• _TASK TO CARRY OUT_
Every entry below must be transcribed word for word, and the images must be left out.

• _RECORDS PROVIDED_
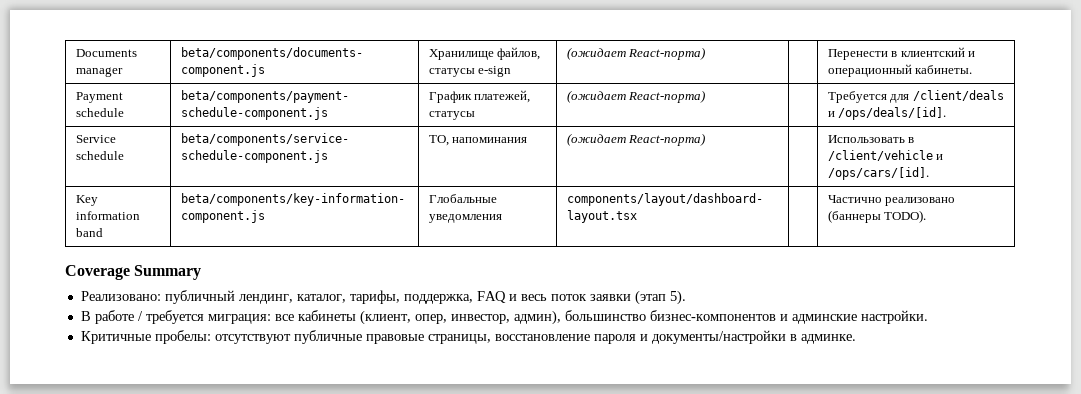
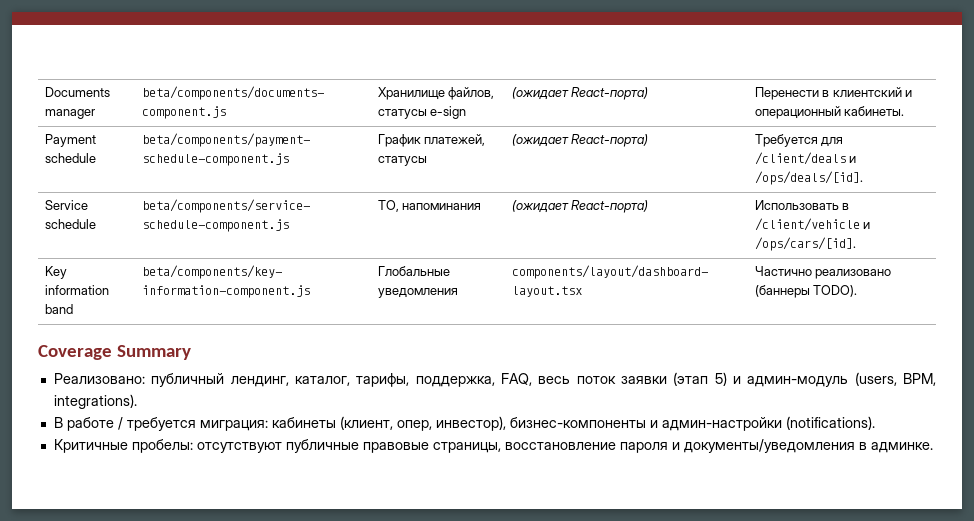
- Реализовано: публичный лендинг, каталог, тарифы, поддержка, FAQ и весь поток заявки (этап 5).
+ Реализовано: публичный лендинг, каталог, тарифы, поддержка, FAQ, весь поток заявки (этап 5) и админ-модуль (users, BPM, integrations).
- В работе / требуется миграция: все кабинеты (клиент, опер, инвестор, админ), большинство бизнес-компонентов и админские настройки.
+ В работе / требуется миграция: кабинеты (клиент, опер, инвестор), бизнес-компоненты и админ-настройки (notifications).
- Критичные пробелы: отсутствуют публичные правовые страницы, восстановление пароля и документы/настройки в админке.
+ Критичные пробелы: отсутствуют публичные правовые страницы, восстановление пароля и документы/уведомления в админке.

• _WRITTEN RESPONSE_
- Реализовано: публичный лендинг, каталог, тарифы, поддержка, FAQ и весь поток заявки (этап 5).
+ Реализовано: публичный лендинг, каталог, тарифы, поддержка, FAQ, весь поток заявки (этап 5) и админ-модуль (users, BPM, integrations).
- В работе / требуется миграция: все кабинеты (клиент, опер, инвестор, админ), большинство бизнес-компонентов и админские настройки.
+ В работе / требуется миграция: кабинеты (клиент, опер, инвестор), бизнес-компоненты и админ-настройки (notifications).
- Критичные пробелы: отсутствуют публичные правовые страницы, восстановление пароля и документы/настройки в админке.
+ Критичные пробелы: отсутствуют публичные правовые страницы, восстановление пароля и документы/уведомления в админке.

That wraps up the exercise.